---------- Data
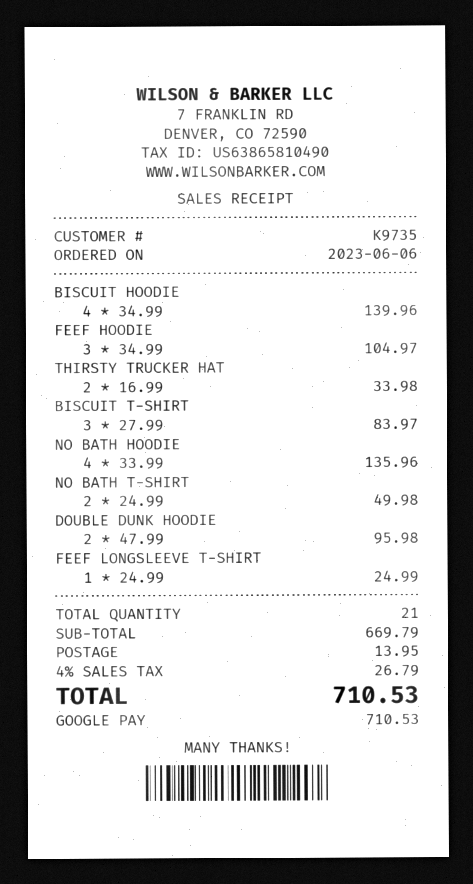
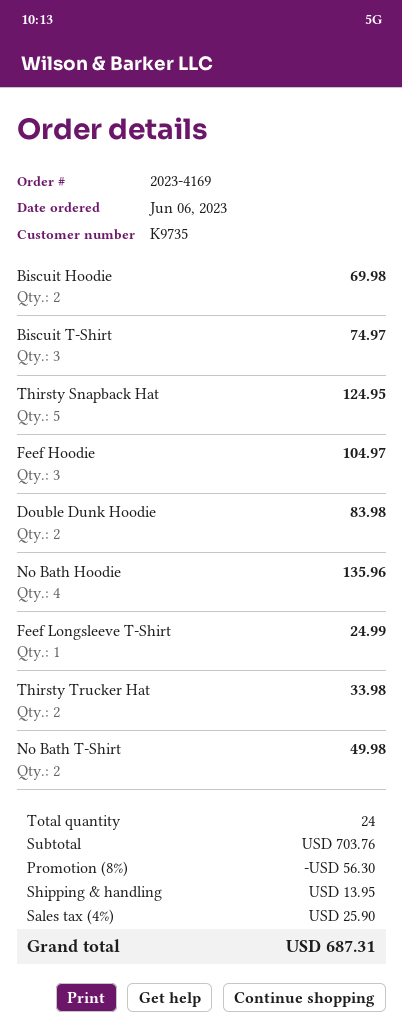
BISCUIT HOODIE: 4 for 139.96 -> 2 for 69.98
BISCUIT T-SHIRT: 3 for 83.97 -> 3 for 74.97
DOUBLE DUNK HOODIE: 2 for 95.98 -> 2 for 83.98
Thirsty Snapback Hat: none -> 5 for 124.95
total quantity: 21 -> 24
subtotal: 669.79 -> 703.76
discount: none -> 8% = 56.30
tax: 4% = 26.79 -> 4% = 25.90
total: 710.53 -> 687.31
--------------------
Your instructions
The response should contain only a verbatim copy of the lines from the line with "BISCUIT T-SHIRT: 3 for 83.97 -> 3 for 74.97" to the final line of the records.

Finished task
BISCUIT T-SHIRT: 3 for 83.97 -> 3 for 74.97
DOUBLE DUNK HOODIE: 2 for 95.98 -> 2 for 83.98
Thirsty Snapback Hat: none -> 5 for 124.95
total quantity: 21 -> 24
subtotal: 669.79 -> 703.76
discount: none -> 8% = 56.30
tax: 4% = 26.79 -> 4% = 25.90
total: 710.53 -> 687.31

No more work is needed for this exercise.